Tinha um olhar que não admitia réplica, um olhar que era como chama de um maçarico, havia nele uma incerteza, uma espécie de olhar que parecia conservar um vestígio de juventude em meio a feições cada vez mais marcadas pelos estragos da velhice. “Eu sou apenas um rapaz latino americano, sem dinheiro no bolso, sem parentes importantes, e vindo do interior”.

Muito sucesso, de repente, contrariando seus fãs desaparece. Mas, um homem pode ser um barco. Um homem pode ser um barco com casco de aço, com aquele sucesso todo, mas, depois, passam os anos e surgem rachaduras, a criatividade vai desaparecendo aos pouco, então por elas entram a água da nostalgia, e a água da consciência de não ter mais o sucesso de antes.

E assim o barco racha, vai a pique em algum momento. Temos duas naturezas, são as duas metades do homem, e a natureza íntima precisa ser protegida, como uma delicada peça de porcelana. Deus mandou que não nos julguemos uns aos outros, porque todos somos cegos e ignorantes quanto ao que vai no coração. Cada qual carrega o seu deserto, seu calvário particular, porque na angústia, no fundo da grande angústia, há a verdade de cada um.
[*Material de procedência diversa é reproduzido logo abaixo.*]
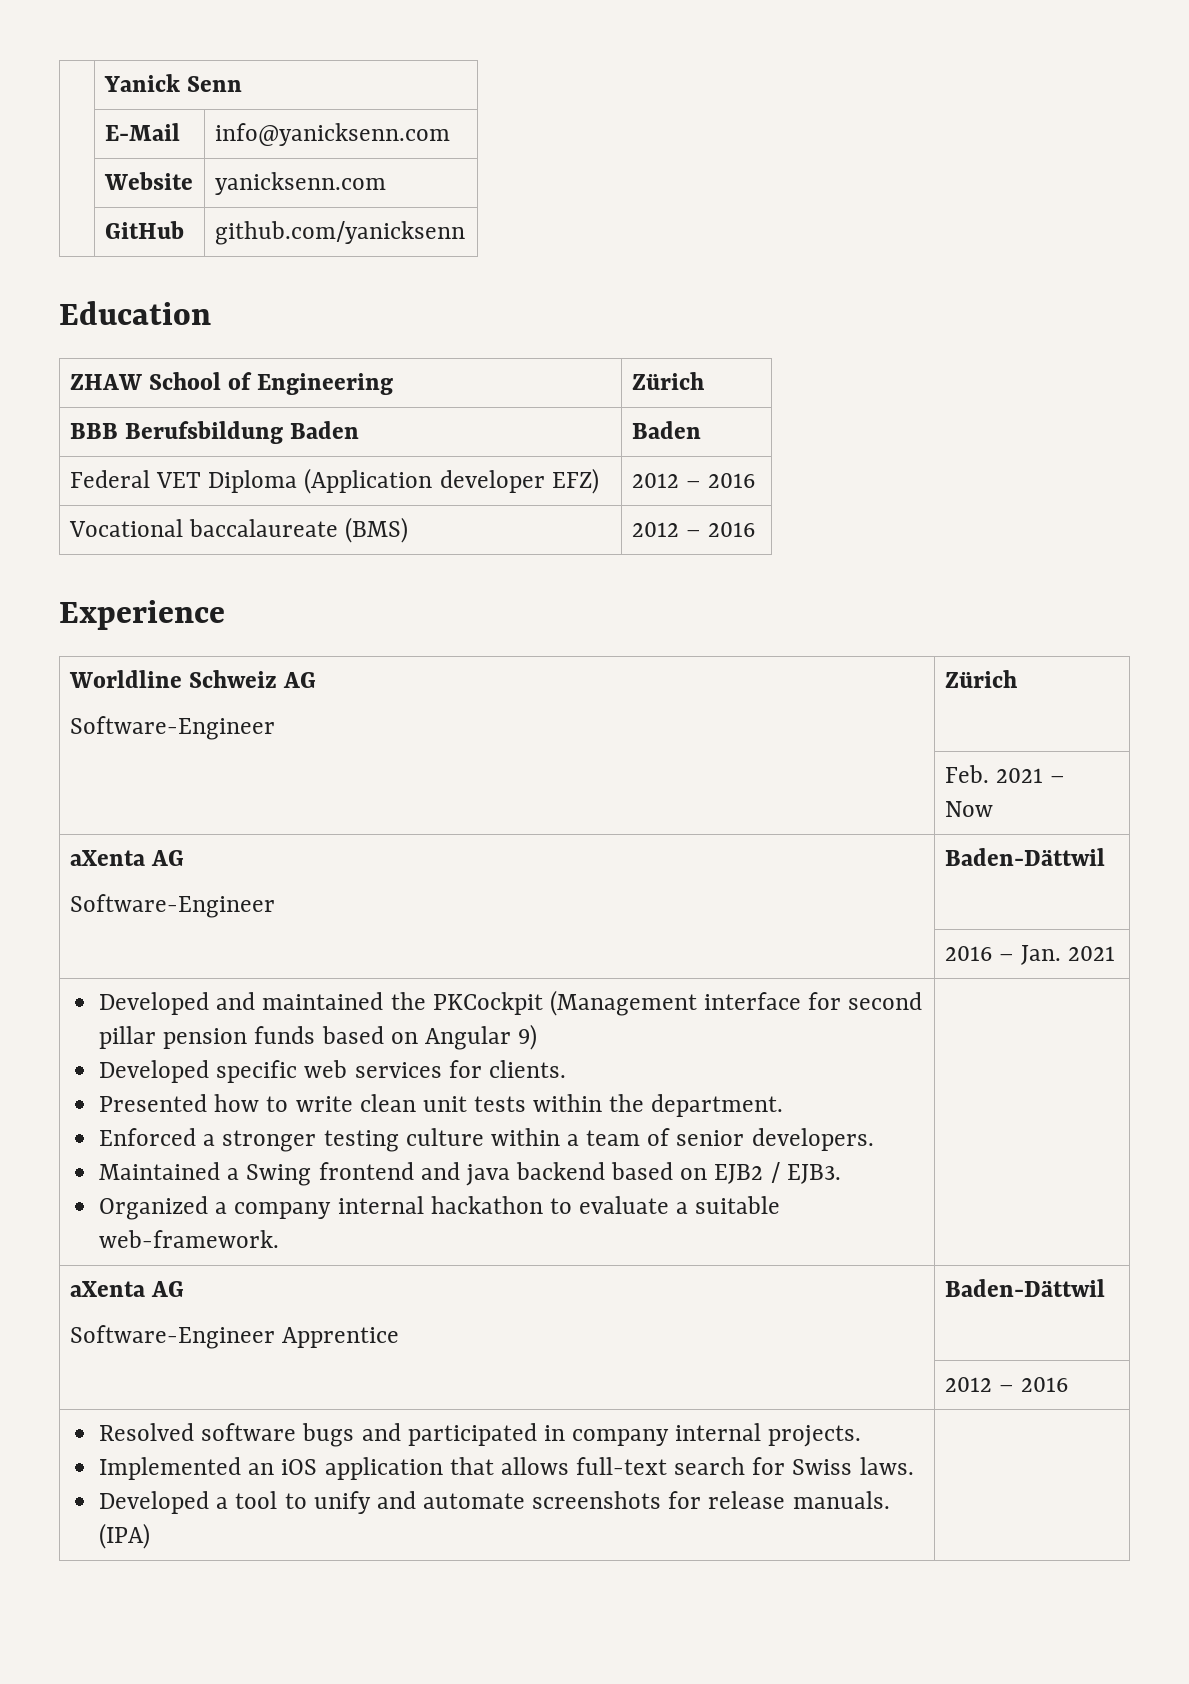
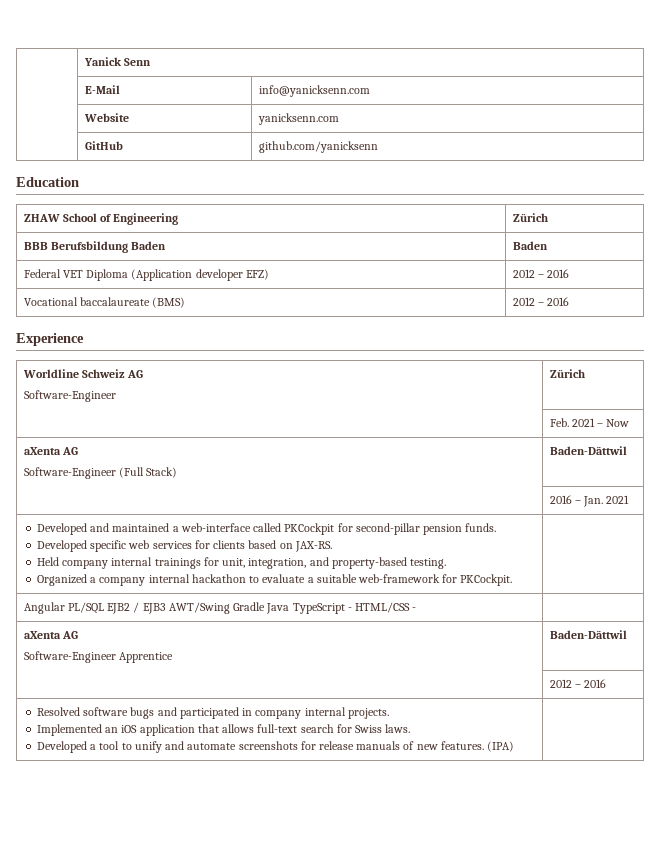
  | Feb. 2021 – Now
  aXenta AG
- Software-Engineer | Baden-Dättwil
+ Software-Engineer (Full Stack) | Baden-Dättwil
- Developed and maintained the PKCockpit (Management interface for second pillar pension funds based on Angular 9)
+ Developed and maintained a web-interface called PKCockpit for second-pillar pension funds.
- Developed specific web services for clients.
- Presented how to write clean unit tests within the department.
- Enforced a stronger testing culture within a team of senior developers.
- Maintained a Swing frontend and java backend based on EJB2 / EJB3.
+ Developed specific web services for clients based on JAX-RS.
+ Held company internal trainings for unit, integration, and property-based testing.
- Organized a company internal hackathon to evaluate a suitable web-framework.
+ Organized a company internal hackathon to evaluate a suitable web-framework for PKCockpit. |
+ Angular PL/SQL EJB2 / EJB3 AWT/Swing Gradle Java TypeScript - HTML/CSS - |
  Resolved software bugs and participated in company internal projects.
  Implemented an iOS application that allows full-text search for Swiss laws.
- Developed a tool to unify and automate screenshots for release manuals. (IPA) |
+ Developed a tool to unify and automate screenshots for release manuals of new features. (IPA) |

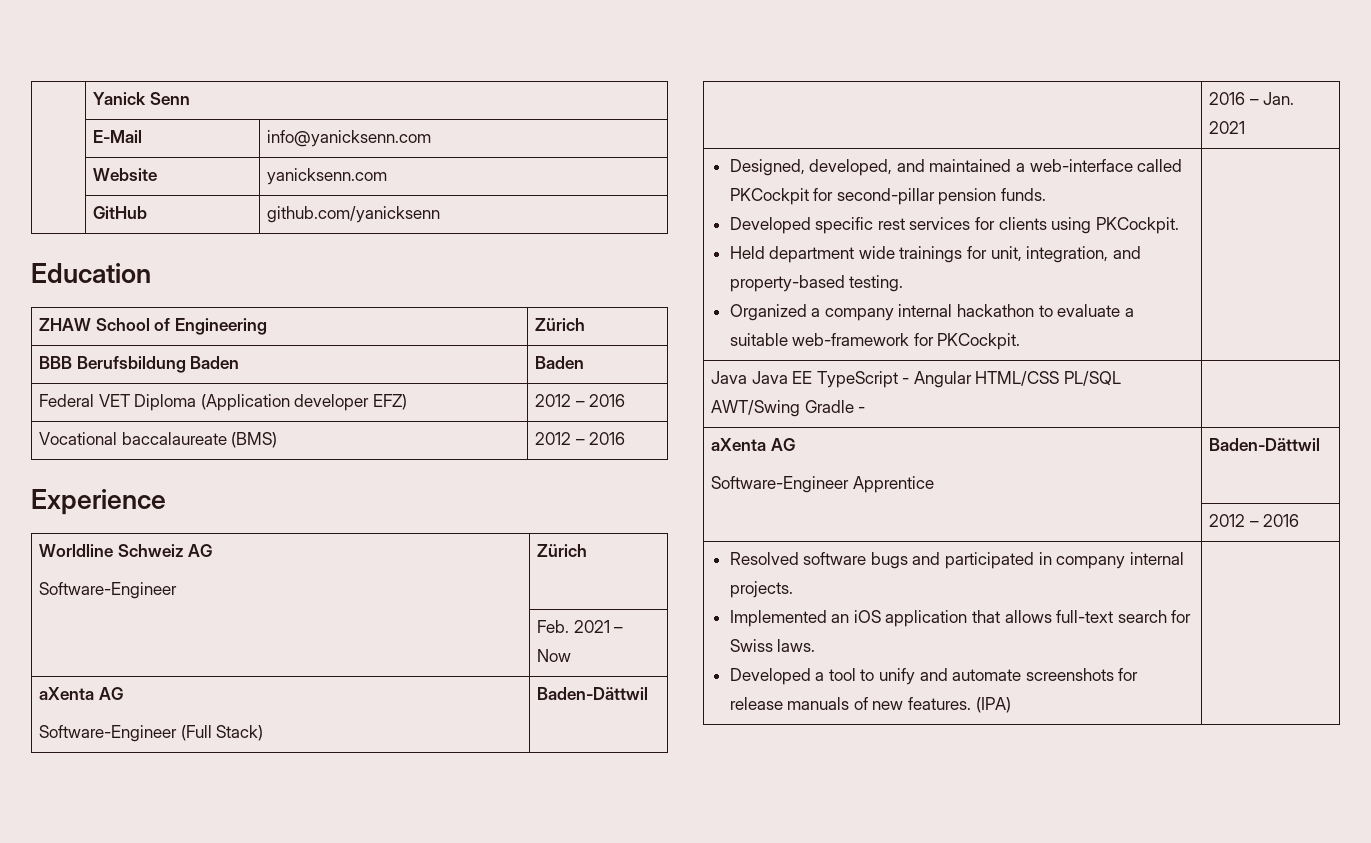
- Developed and maintained a web-interface called PKCockpit for second-pillar pension funds.
+ Designed, developed, and maintained a web-interface called PKCockpit for second-pillar pension funds.
- Developed specific web services for clients based on JAX-RS.
+ Developed specific rest services for clients using PKCockpit.
- Held company internal trainings for unit, integration, and property-based testing.
+ Held department wide trainings for unit, integration, and property-based testing.
- Angular PL/SQL EJB2 / EJB3 AWT/Swing Gradle Java TypeScript - HTML/CSS - |
+ Java Java EE TypeScript - Angular HTML/CSS PL/SQL AWT/Swing Gradle - |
Em 2017, Belchior morreu depois de quase dez anos de uma vida às sombras que ele havia escolhido levar desde que foi abandonando gradativamente a rotina de shows, o escritório, o apartamento e o carro em São Paulo. Em 2007, se separou da ex-mulher, passou a morar com Edna e fez o último contato com a família.

Em 2009, partiu de vez para o Uruguai. Nesse período, correu da imprensa e da Justiça, fez dezenas de amigos, viveu num acampamento de agricultores, numa espécie de comunidade hippie e até num mosteiro. Também deu incontáveis calotes, deixou pertences por onde passou, lamentou o impeachment de Dilma Rousseff (PT), dedicou-se aos desenhos e nunca deixou de pintar de preto o bigode e os cabelos.

Um momento difícil do trajeto de Belchior foi quando ele dormiu embaixo da ponte. Era 2012, o cantor havia passado um tempo em um hotel na cidade uruguaia de Artigas, época em que conseguia pagar as contas com os cerca de R$ 40 mil mensais que recebia de direitos autorais, mas a Jutiça bloqueou suas contas.

Depois de cinco meses sem pagar o hotel, saíram de lá – ele e Edna – só com a roupa do corpo. Dormiram numa área pública debaixo da Ponte Internacional da Concórdia, que liga os dois países, e só no dia seguinte encontraram um novo fã a fim de abrigá-los. Penso que queria compensar a curta obra que deixou entrando para a história desta maneira.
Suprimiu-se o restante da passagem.